La ministre souligne que cette décision « vaudra pour l'ensemble de l'Allemagne ». Elle concernera donc tous les opérateurs du pays. A commencer par Deutsche Telekom, le numéro un européen des télécoms, qui recourt largement aux services de Huawei. Il en va de même pour l'antenne allemande de Vodafone, comme de celle de l'espagnol Telefonica. Tous ces acteurs n'ont cessé, ces dernières années, de se fournir auprès de Huawei et de ZTE pour moderniser leurs antennes 4G et les passer en 5G. D'après une enquête publiée l'an dernier par Strand Consult, un cabinet danois spécialisé dans les télécoms, 59% d'entre elles proviendraient de fournisseurs chinois. « Huawei jouit d'une plus grande part de marché à Berlin qu'à Pékin, où il se partage le marché avec ZTE et d'autres fournisseurs », précisait même l'étude.
Cette décision de Berlin risque de coûter cher aux opérateurs allemands.
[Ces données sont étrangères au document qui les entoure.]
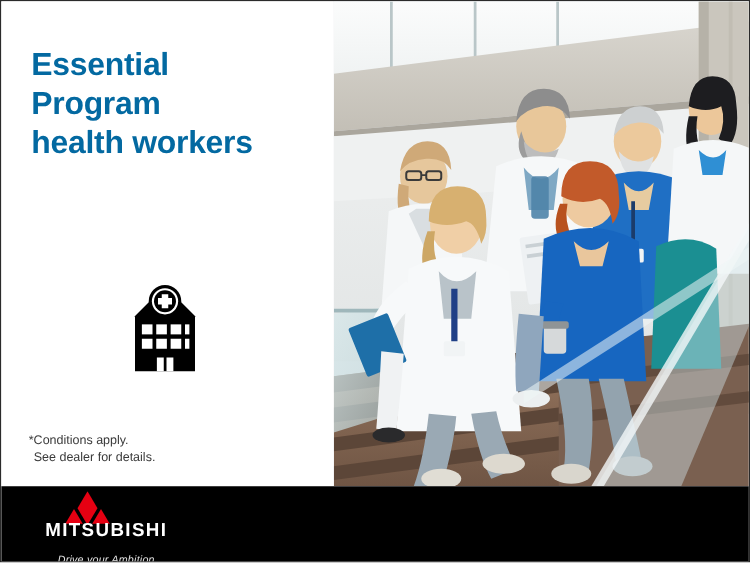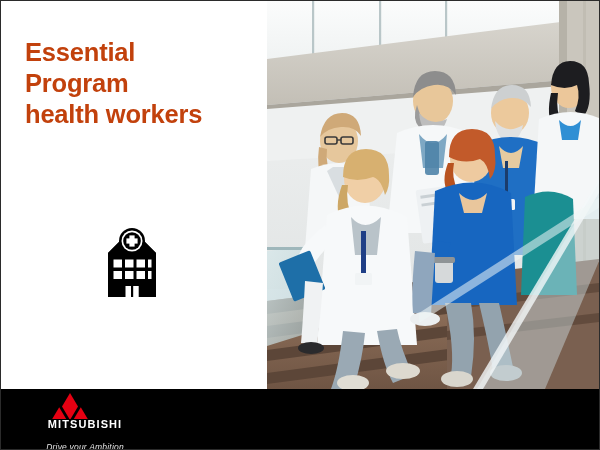--- a/index.html
+++ b/index.html
@@ -24,7 +24,7 @@
   }
   .headline{
     position:absolute;left:24px;top:36px;width:236px;
-    color:#c2410c;
+    color:#0369a1;
     font-size:25.5px;
     font-weight:bold;
     line-height:31px;

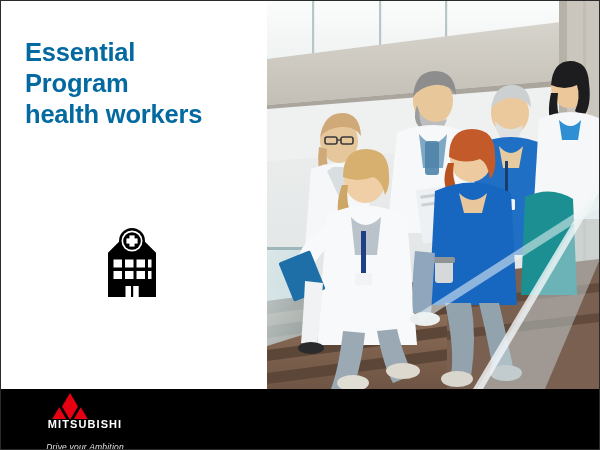--- a/index.html
+++ b/index.html
@@ -130,6 +130,10 @@
       </svg>
     </div>
 
+    <div class="fineprint">
+      <span class="fp-line">*Conditions apply.</span>
+      <span class="fp-line indent">See dealer for details.</span>
+    </div>
 
   </div>
 

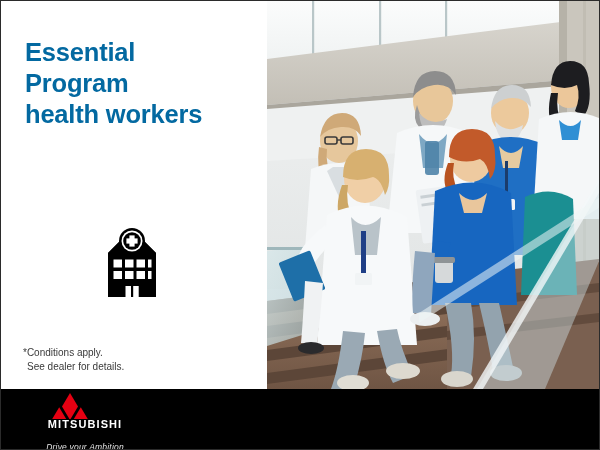--- a/index.html
+++ b/index.html
@@ -71,7 +71,7 @@
     position:absolute;left:0;top:26px;width:130px;
     text-align:center;
     color:#ffffff;
-    font-size:11px;
+    font-size:15px;
     font-weight:bold;
     letter-spacing:1.1px;
     line-height:11.5px;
Ceux-ci vont, très vraisemblablement, devoir remplacer leurs équipements chinois par ceux des deux grands autres grands équipementiers mondiaux que sont le finlandais Nokia et le suédois Ericsson. Cela pourrait également ralentir le déploiement de la 5G en Allemagne, dans un contexte où cette technologie est perçue comme un catalyseur majeur de la compétitivité des entreprises.